Hypotheses such as these cannot be addressed without focusing on people's mobility over their residential histories and throughout their days. It is therefore vital for future research to add this temporal dimension comprising exposure duration, the sequence of exposures, and risk accumulation when analyzing environment–mental health associations. As the realization of dynamic environment–health research is a non-trivial task, it calls for combined transdisciplinary efforts between, for example, geographers, psychiatrist, computer scientists, and statisticians.

4. Challenges related to space–time exposures

Despite potential progress in dealing with environment–mental health associations, dynamic exposure assessments are not a panacea. Conducting such spatiotemporal health research is complex, and at least the following challenges warrant careful consideration.

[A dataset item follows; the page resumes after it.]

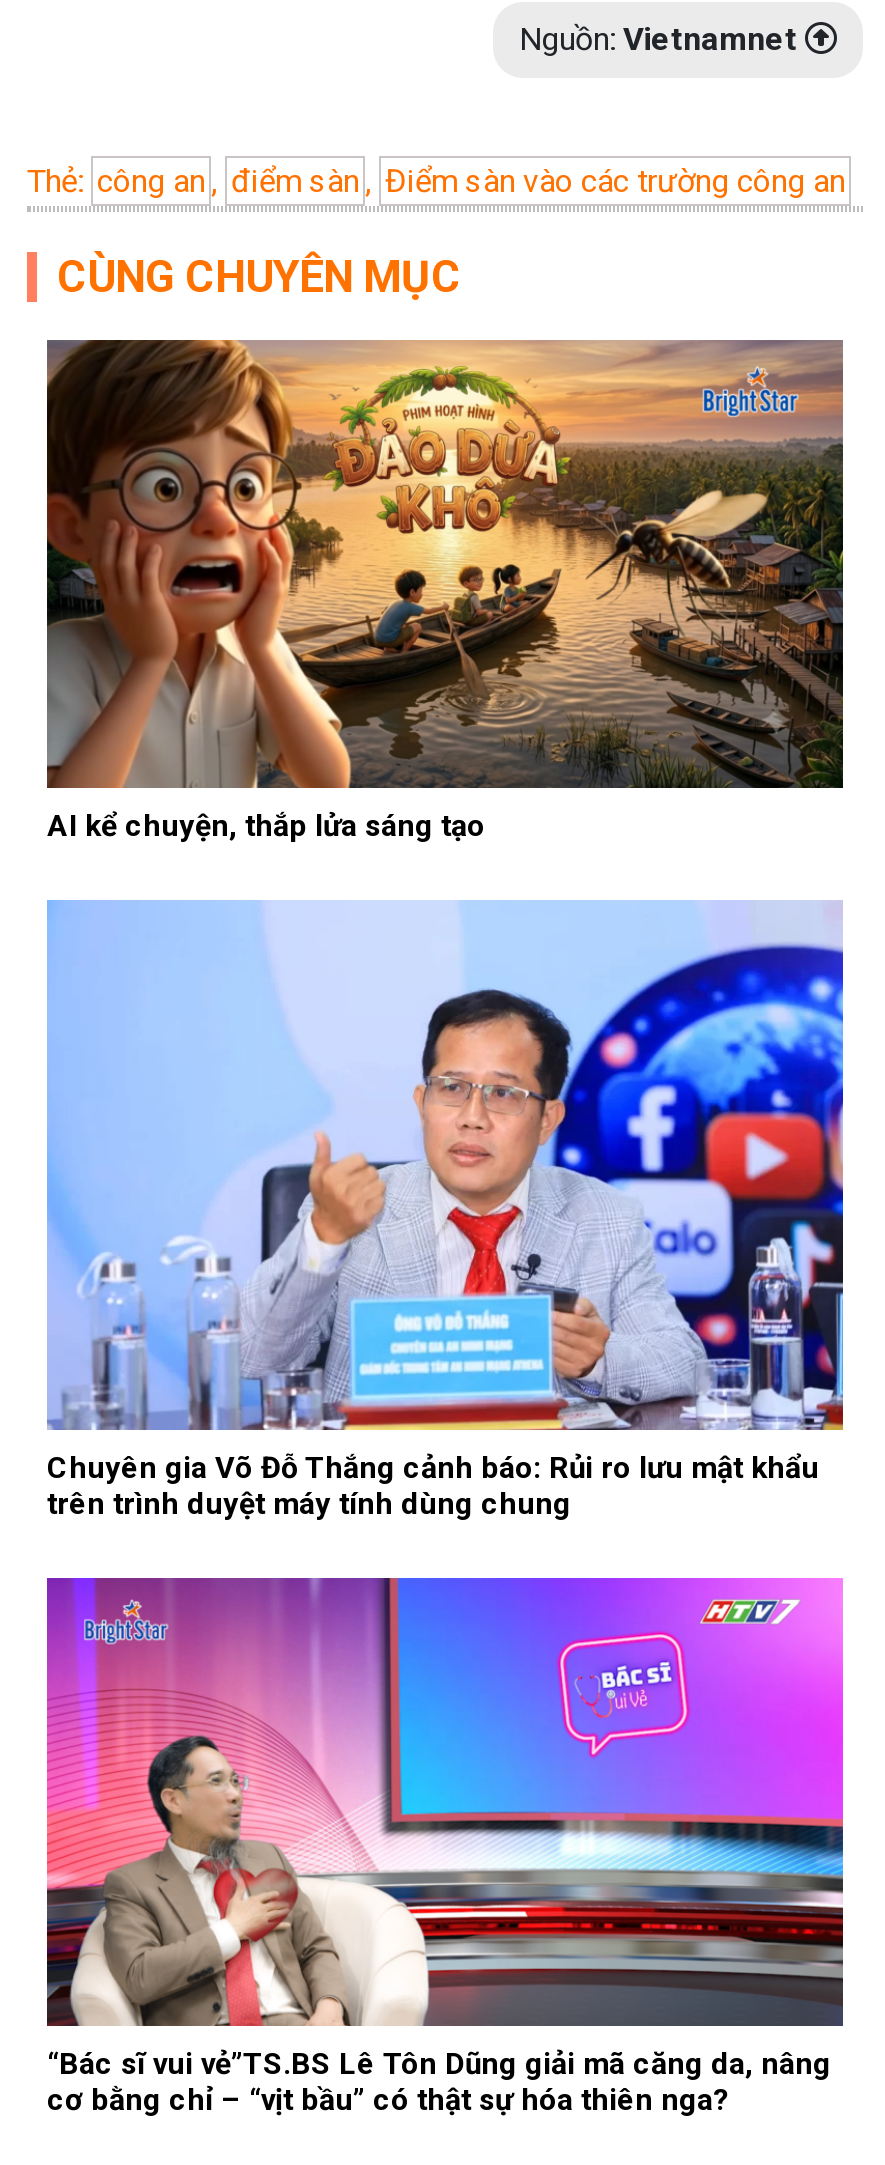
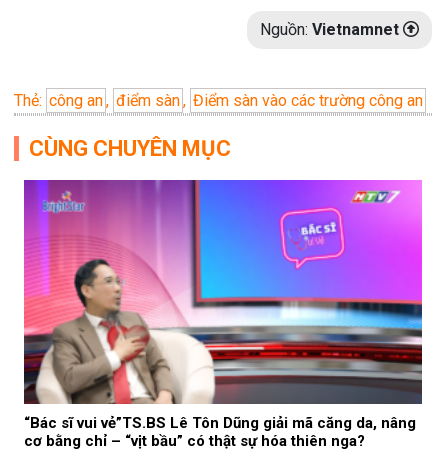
- [image]
- AI kể chuyện, thắp lửa sáng tạo

- [image]
- Chuyên gia Võ Đỗ Thắng cảnh báo: Rủi ro lưu mật khẩu
- trên trình duyệt máy tính dùng chung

First, since individual trips and exposures are not gathered directly though GPS, post-processing by means of GIS is required to distinguish between stationary activity places and conducted trips (Helbich et al., 2016, Maas et al., 2013). To determine the health-influencing exposures on a trip or around residential locations requires some GIS-based buffering. While decisions about buffer types (i.e., geometric or street network-based) and sizes are not supported by any theory, ad hoc approaches are widespread, even though comparative studies have highlighted significant differences across operationalizations (Burgoine et al., 2014, Wong et al., 2011).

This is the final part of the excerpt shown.